This repository contains data related to "Deep learning-based detection of optic-chiasmal malformation" publication, specifically the 5 pickle files containing the parameteres for the trained Convolutional Neural Networks (CNNs) based on the the 3D U-Net architecture.
### CNN weights
Each file containts a complete set of parameters that can be loaded into previously defined CNN architecture (see https://github.com/rjpuzniak/Use-of-deep-learning-based-optic-chiasm-segmentation-for-investigating-visual-system-pathophysiology) in order to obtain a CNN trained to segment the optic chiasm from anatomical (T1-weighted) MRI images of control participants.

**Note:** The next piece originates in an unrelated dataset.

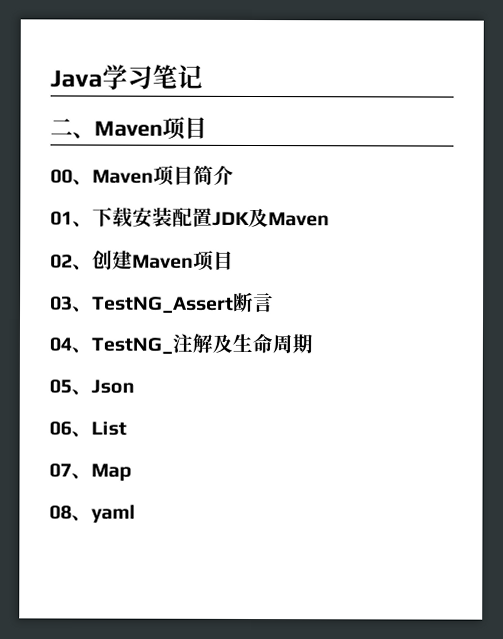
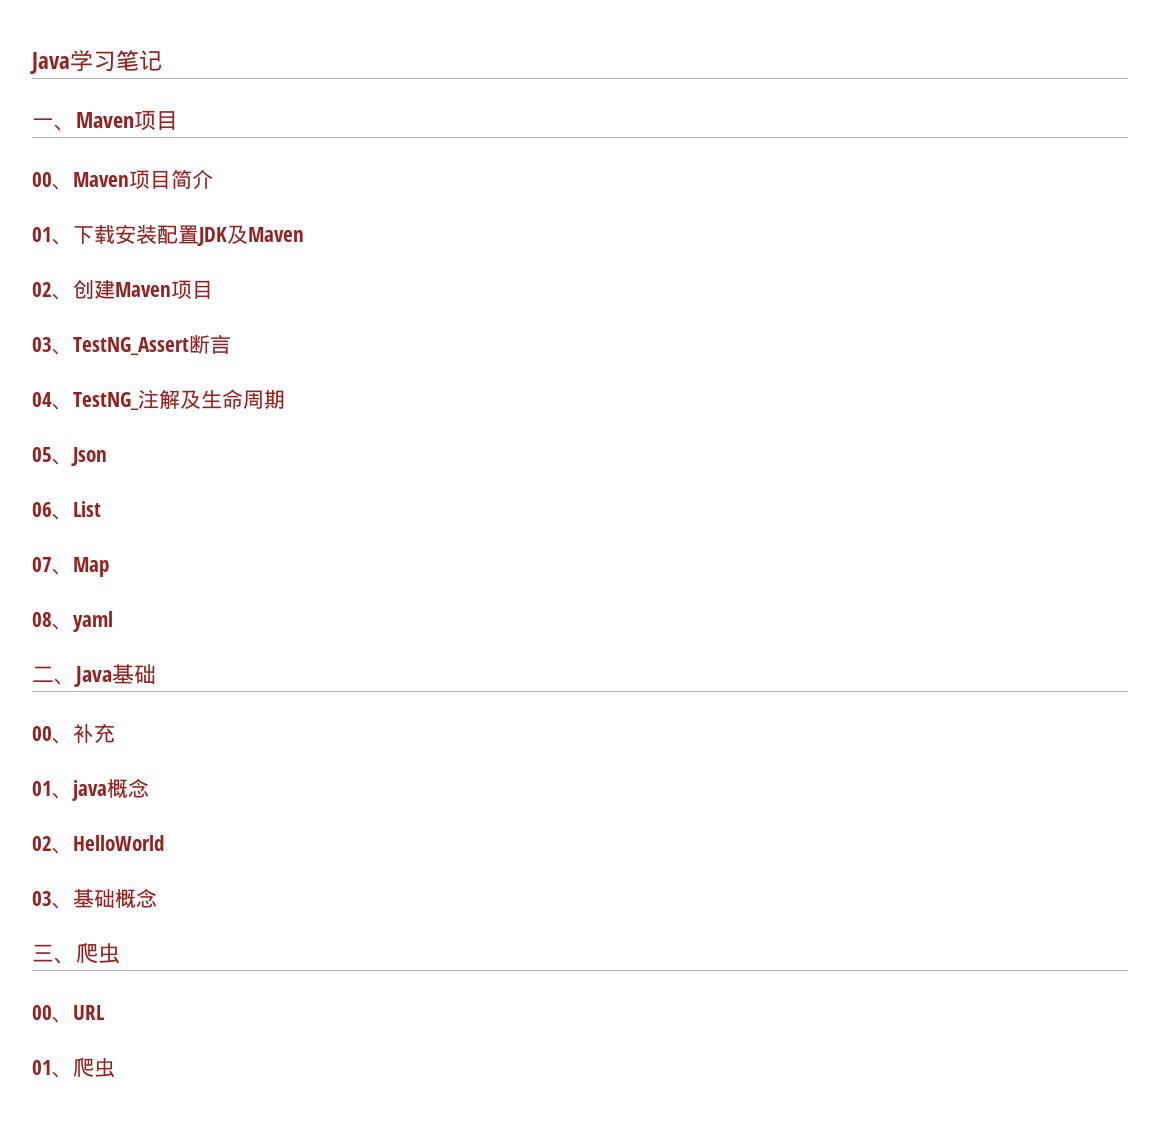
[50,118,73,136] 二 -> [32,118,54,128] 一
(136, 514) none -> [32,664,156,687] [32,723,115,744] [32,778,149,801] [32,835,164,854] [32,888,157,909] [32,943,120,964] [32,1005,104,1023] [32,1057,115,1078] // 二、Java基础 // 00、补充 // 01、java概念 // 02、HelloWorld // 03、基础概念 // 三、爬虫 // 00、URL // 01、爬虫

The provided sets of parameters were generated during several CNN training sessions, differing in number of total epochs `ep` and set learning rate `lr`, where from each session a single set, achieving the best performance on the validation dataset was chosen. Each set is named accordingly in a format `{}ep_{}lr`, where `ep` corresponds to total number of epochs and `lr` the learning rate.
#### Usage
The files are needed to be downloaded and saved to the `1_Data/0_CNN_weights` folder. They will be later required by the scripts provided in the `2_Code/4_Deploy_CNN`, which will allow for loading chosen parameters into CNN and deployment of the CNN on the T1w images.